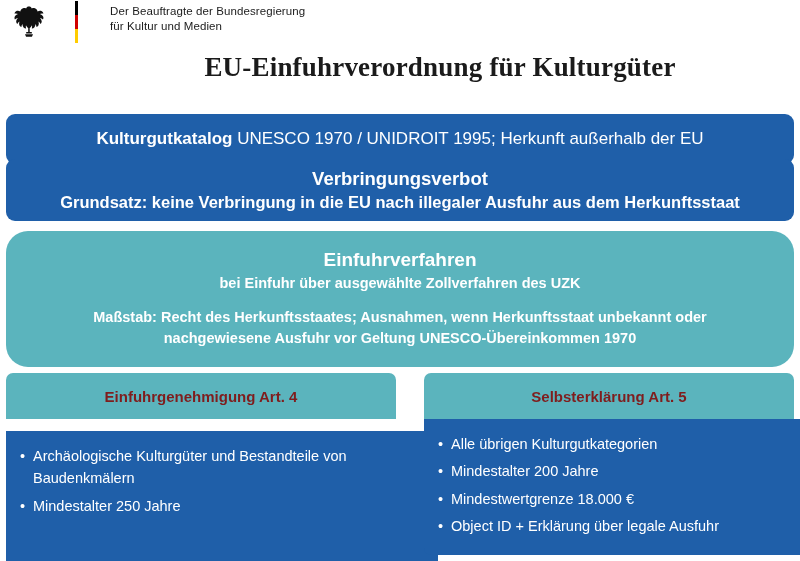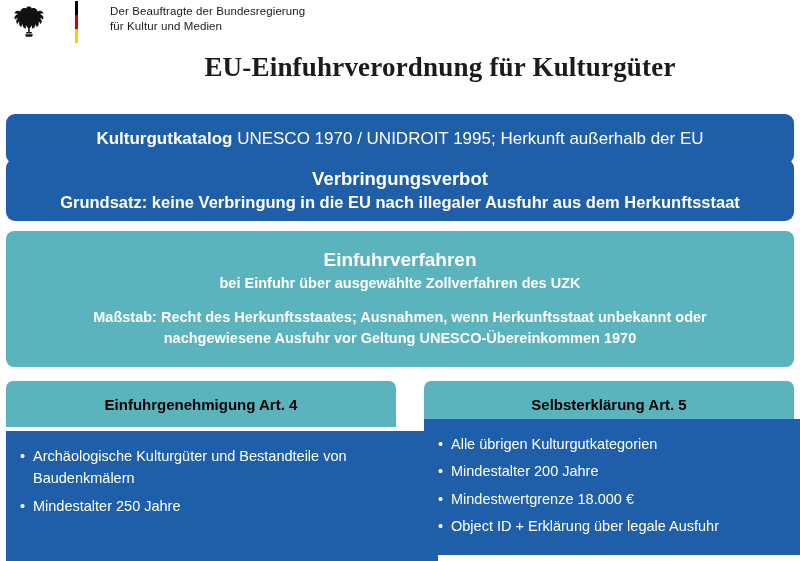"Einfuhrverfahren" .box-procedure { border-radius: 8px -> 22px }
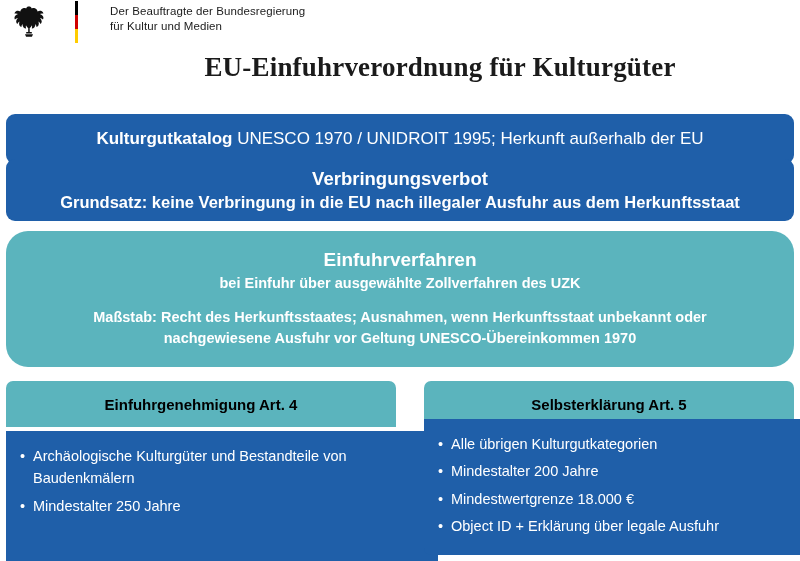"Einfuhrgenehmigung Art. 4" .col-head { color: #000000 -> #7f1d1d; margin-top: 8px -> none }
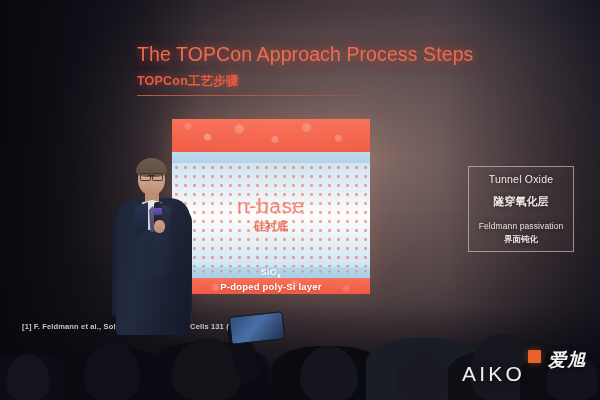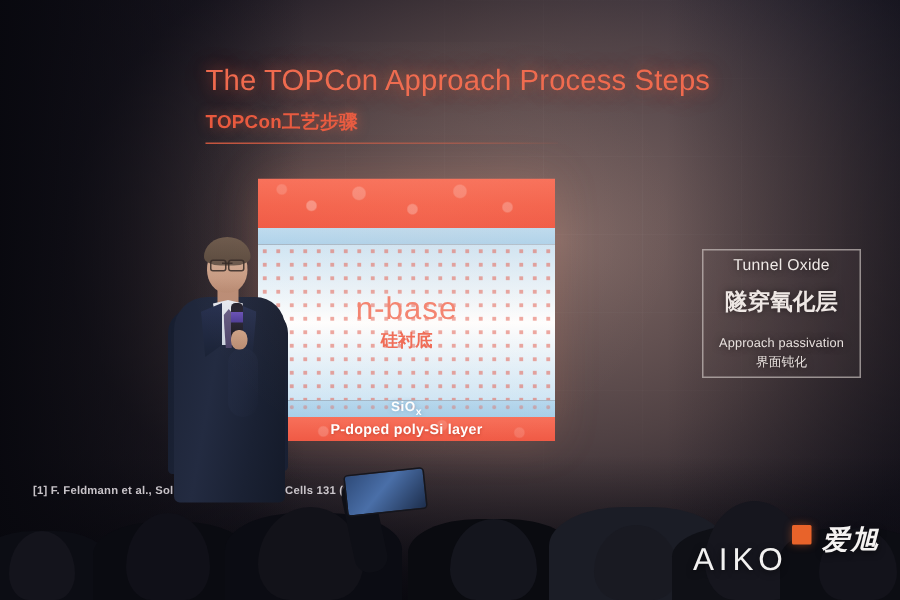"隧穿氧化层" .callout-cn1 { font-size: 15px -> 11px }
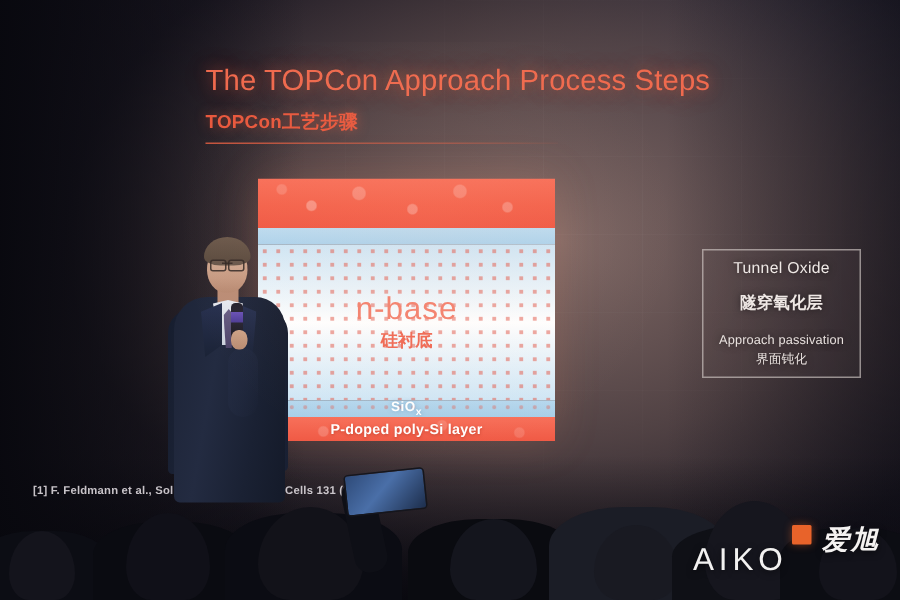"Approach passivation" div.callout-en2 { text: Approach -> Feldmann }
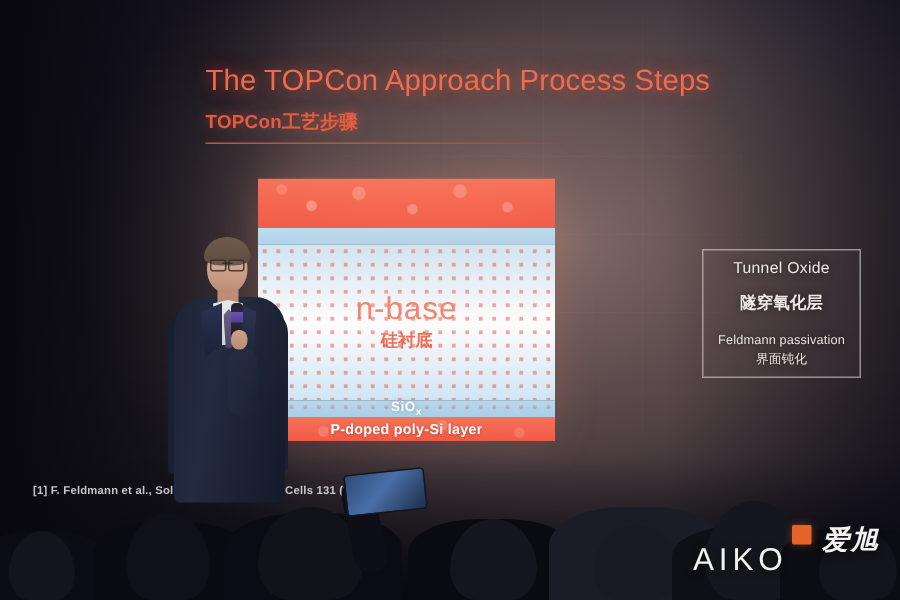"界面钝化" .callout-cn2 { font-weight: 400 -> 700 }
----------------------------------------
• _YOUR INSTRUCTIONS_
Print, exactly and without pictures, the lines from the one holding "color: #000000 ->" through the last line of the entries above, both included.

• _EXERCISE ANSWER_
"Einfuhrgenehmigung Art. 4" .col-head { color: #000000 -> #7f1d1d; margin-top: 8px -> none }
"隧穿氧化层" .callout-cn1 { font-size: 15px -> 11px }
"Approach passivation" div.callout-en2 { text: Approach -> Feldmann }
"界面钝化" .callout-cn2 { font-weight: 400 -> 700 }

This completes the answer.